Work instructions ->
Pictures are to be left out, and only the lines below starting at the one with "background: #f0abfc ->" and ending at the one with "padding-right: 12px ->" are to be reproduced, each exactly, both ends included.

[[ Data shown open ]]

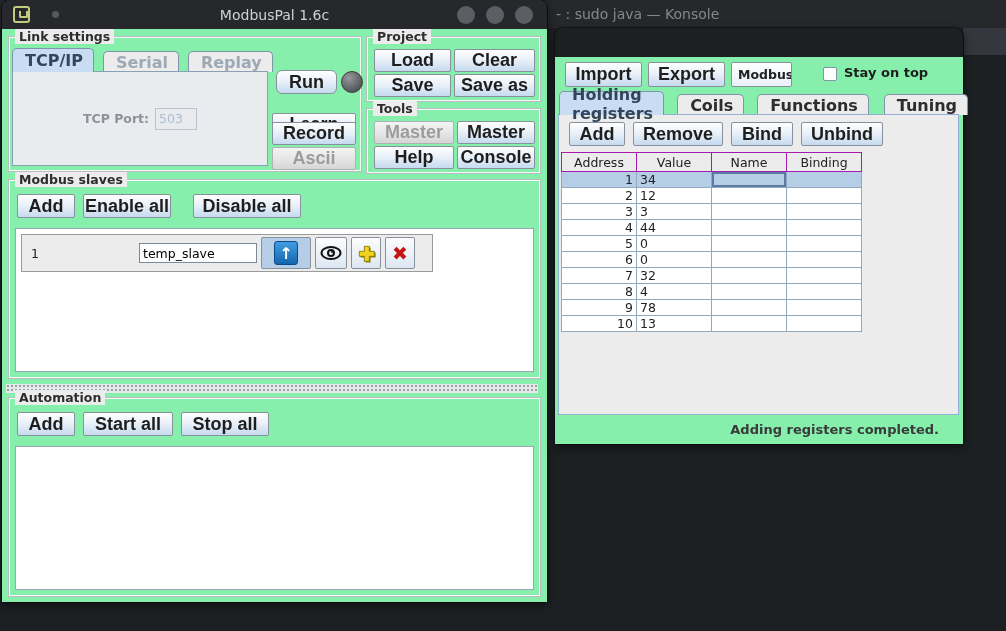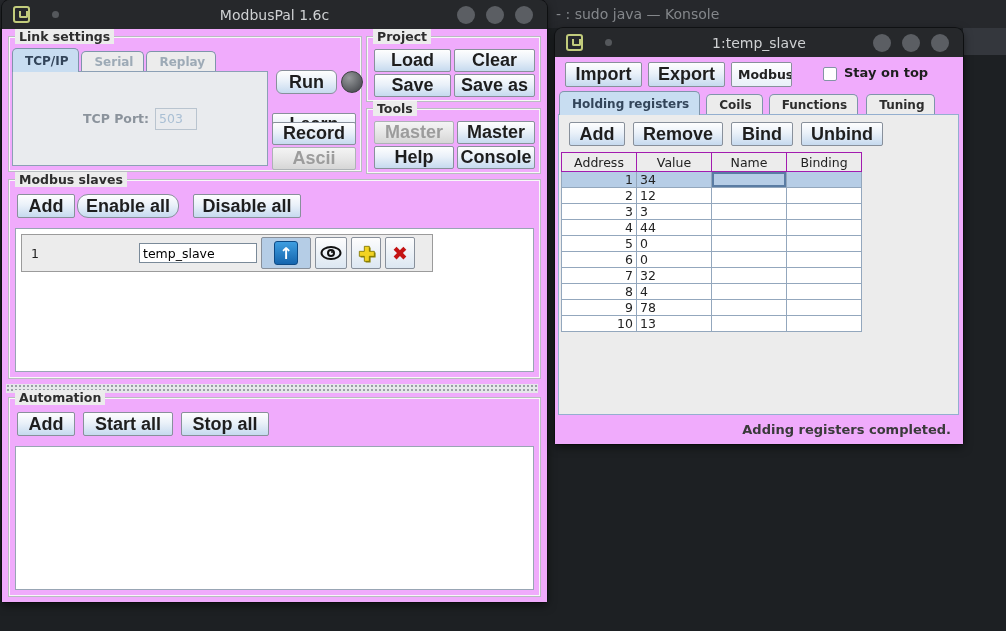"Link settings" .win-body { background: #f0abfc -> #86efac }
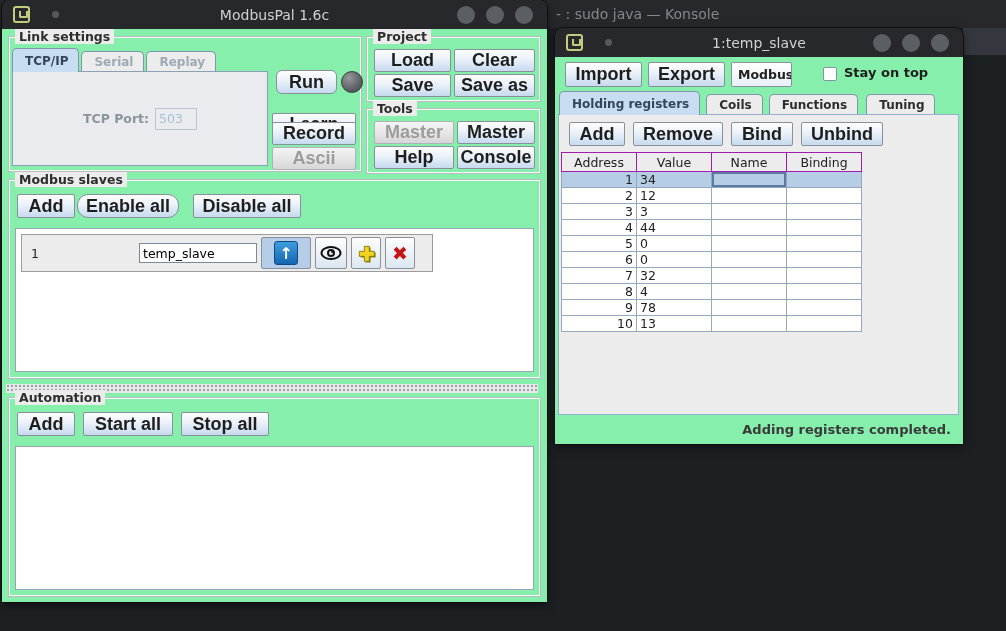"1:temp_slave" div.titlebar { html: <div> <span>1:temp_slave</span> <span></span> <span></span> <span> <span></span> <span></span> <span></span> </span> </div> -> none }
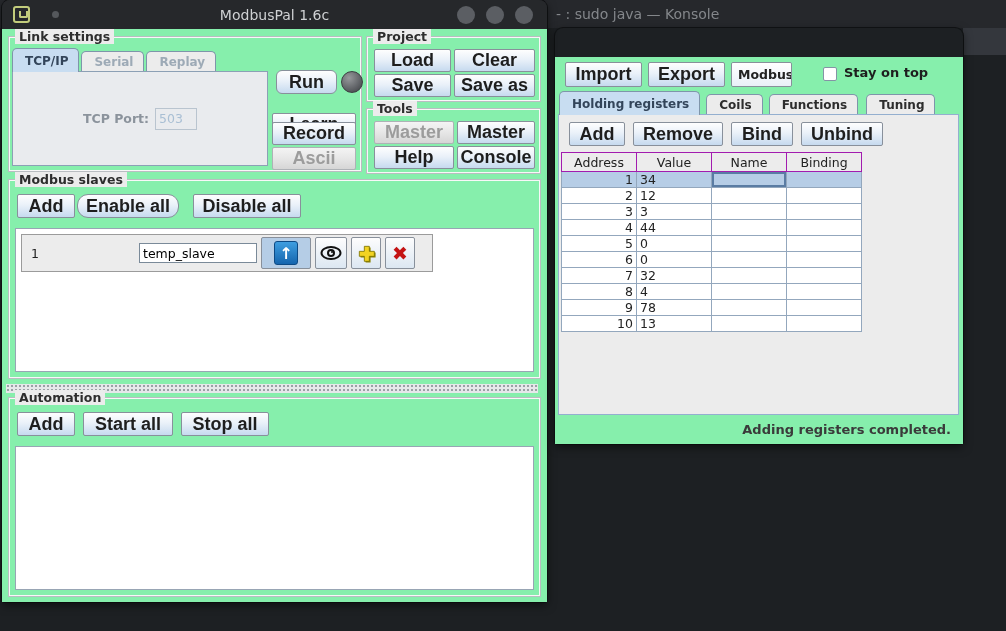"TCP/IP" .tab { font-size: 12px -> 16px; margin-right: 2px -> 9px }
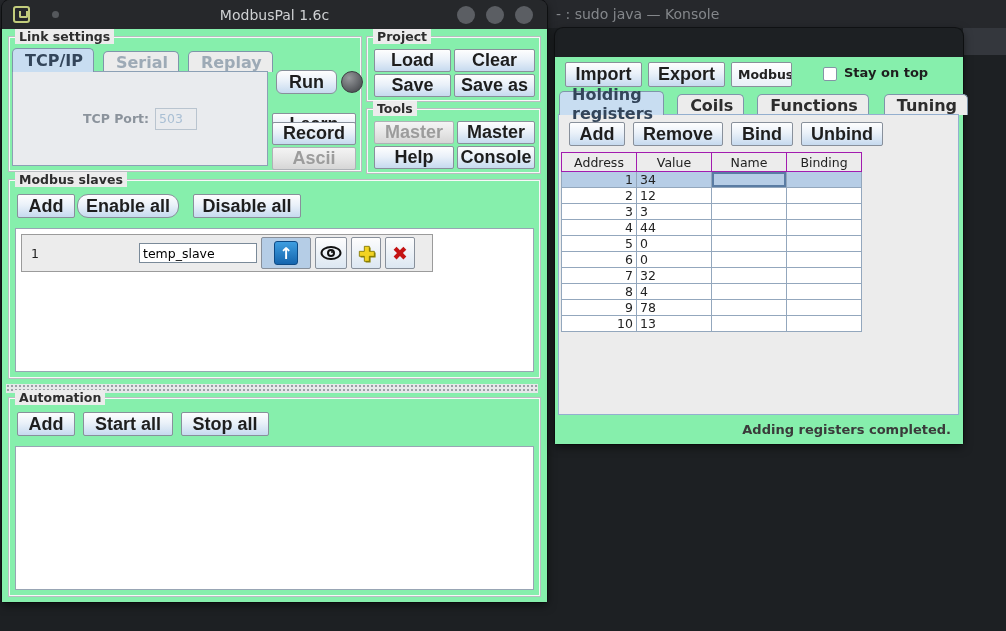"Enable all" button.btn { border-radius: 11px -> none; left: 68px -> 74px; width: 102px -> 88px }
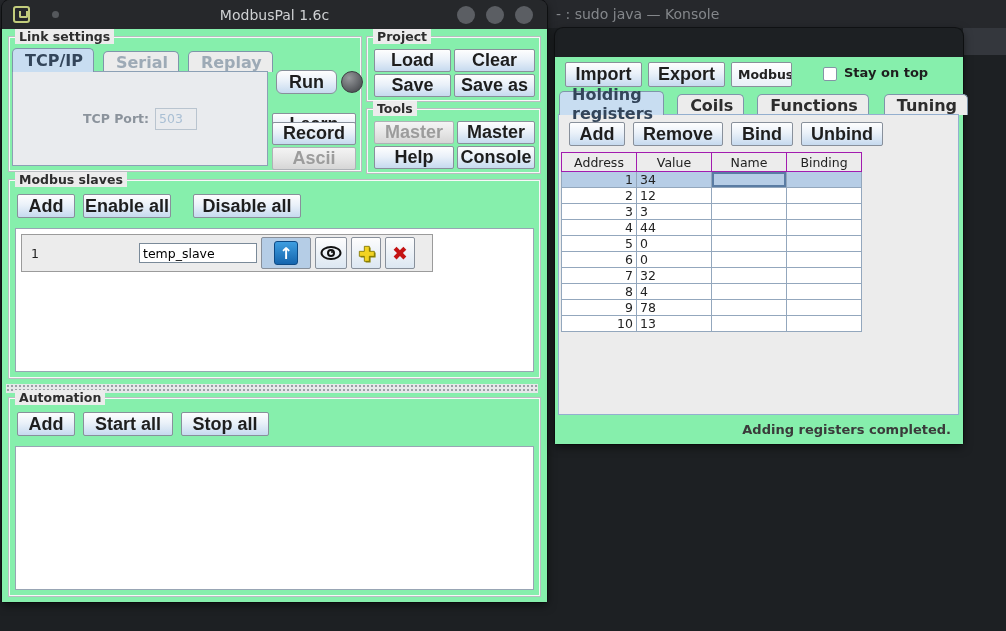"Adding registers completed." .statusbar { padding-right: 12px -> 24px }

[[ Data shown closed ]]
[[ Data shown open ]]

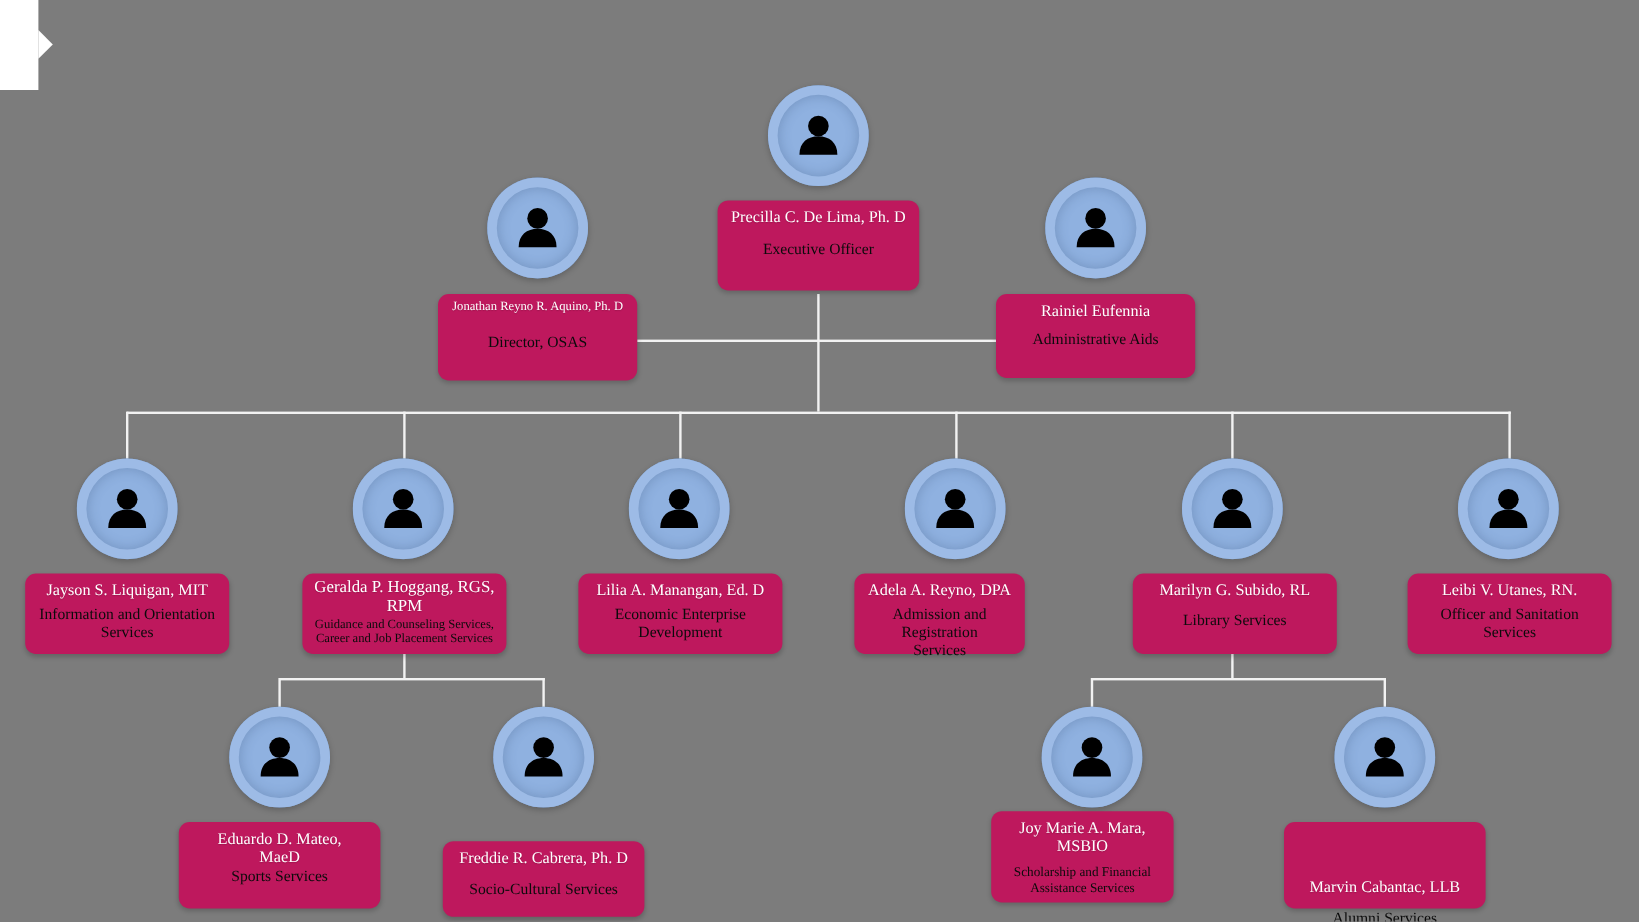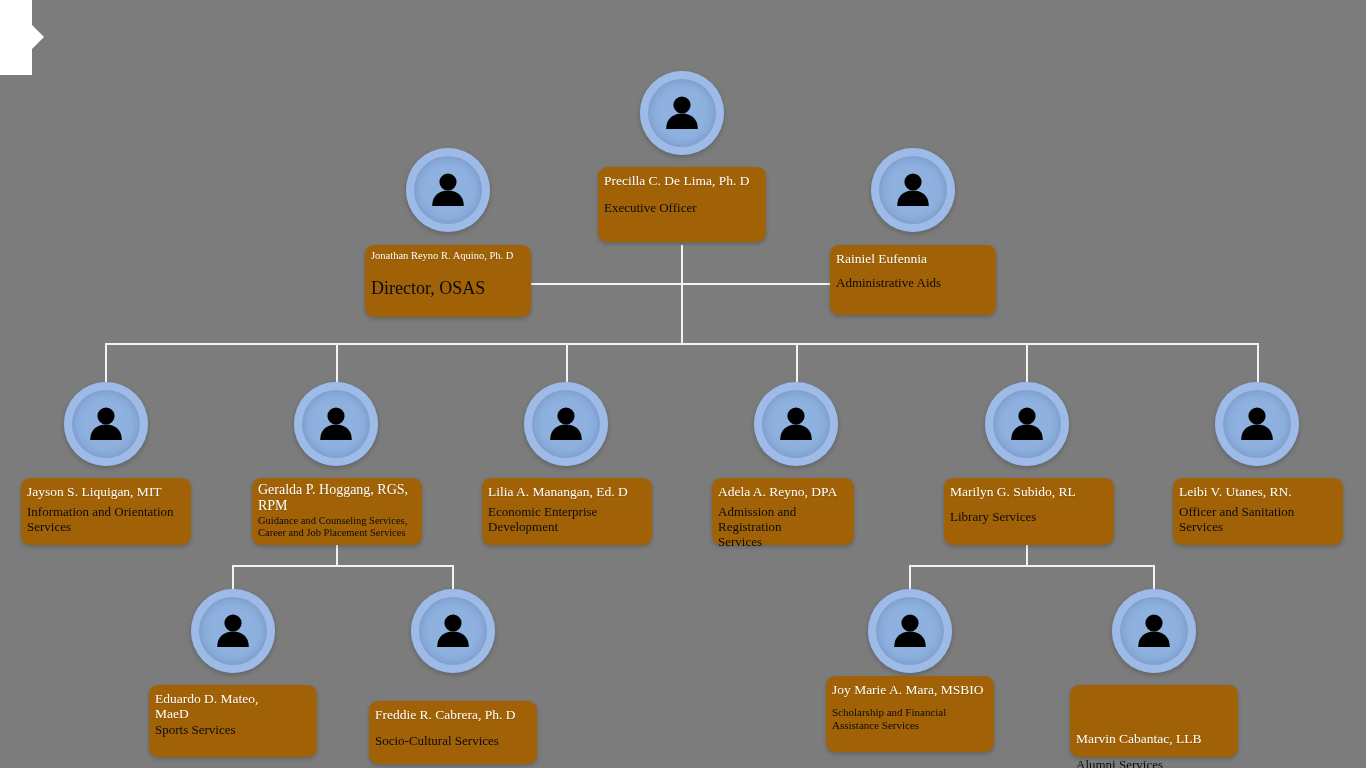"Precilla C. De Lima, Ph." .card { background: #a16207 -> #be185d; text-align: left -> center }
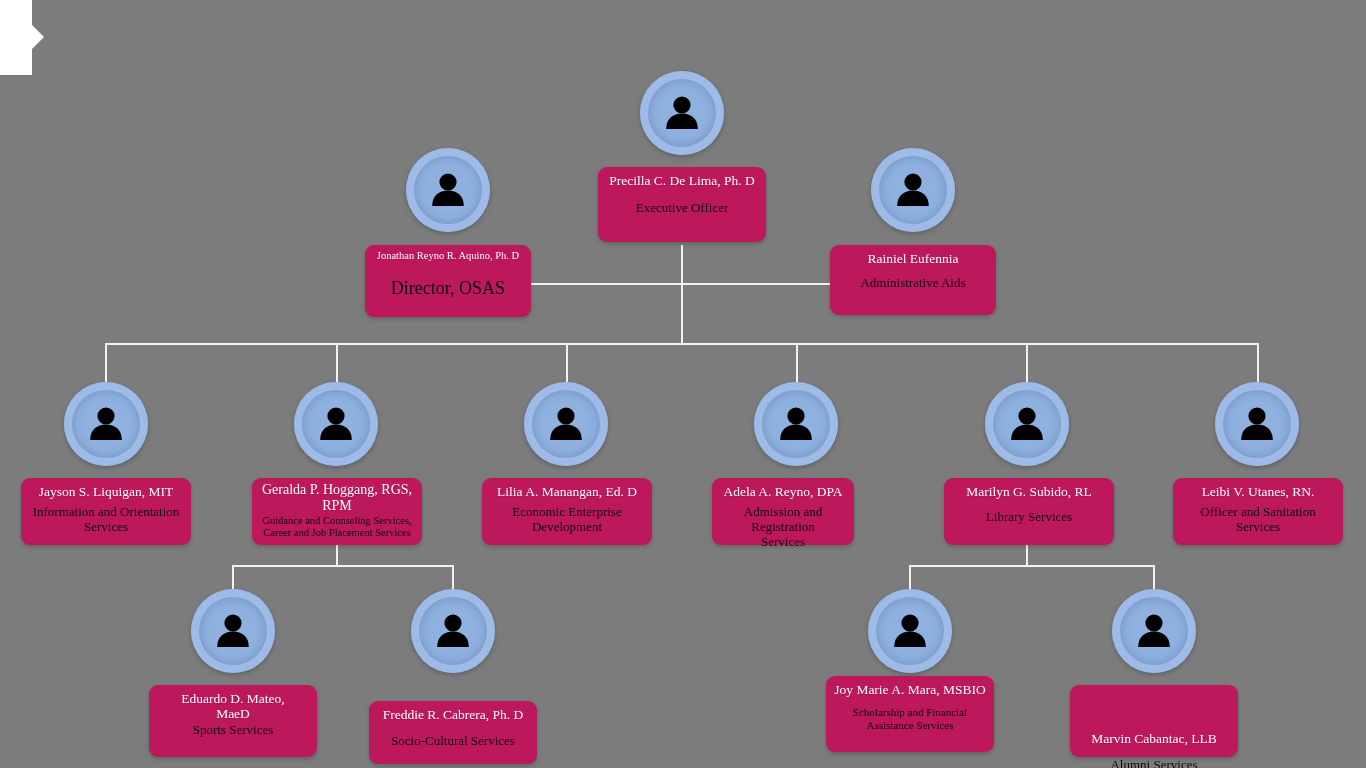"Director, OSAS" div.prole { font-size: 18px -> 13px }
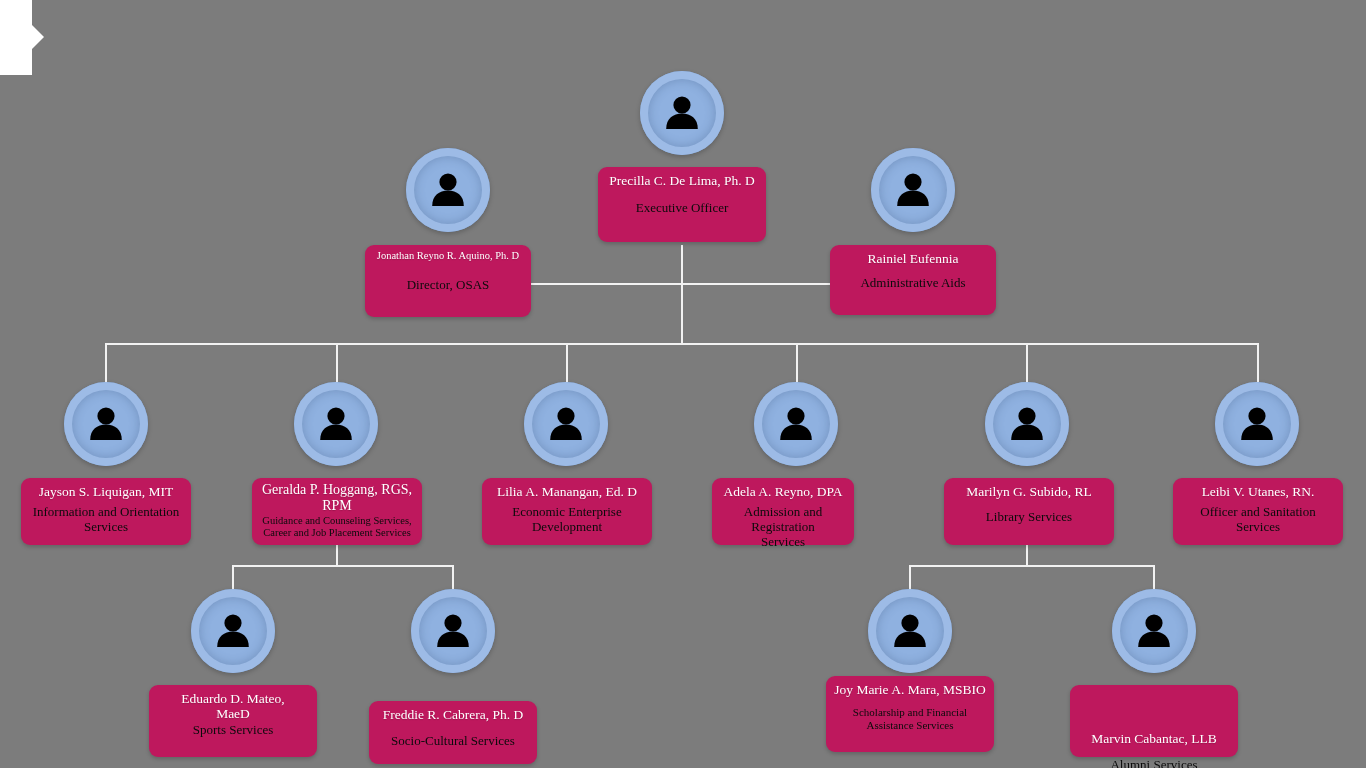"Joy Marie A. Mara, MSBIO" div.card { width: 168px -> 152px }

[[ Data shown closed ]]

Solution to this task ->
"Link settings" .win-body { background: #f0abfc -> #86efac }
"1:temp_slave" div.titlebar { html: <div> <span>1:temp_slave</span> <span></span> <span></span> <span> <span></span> <span></span> <span></span> </span> </div> -> none }
"TCP/IP" .tab { font-size: 12px -> 16px; margin-right: 2px -> 9px }
"Enable all" button.btn { border-radius: 11px -> none; left: 68px -> 74px; width: 102px -> 88px }
"Adding registers completed." .statusbar { padding-right: 12px -> 24px }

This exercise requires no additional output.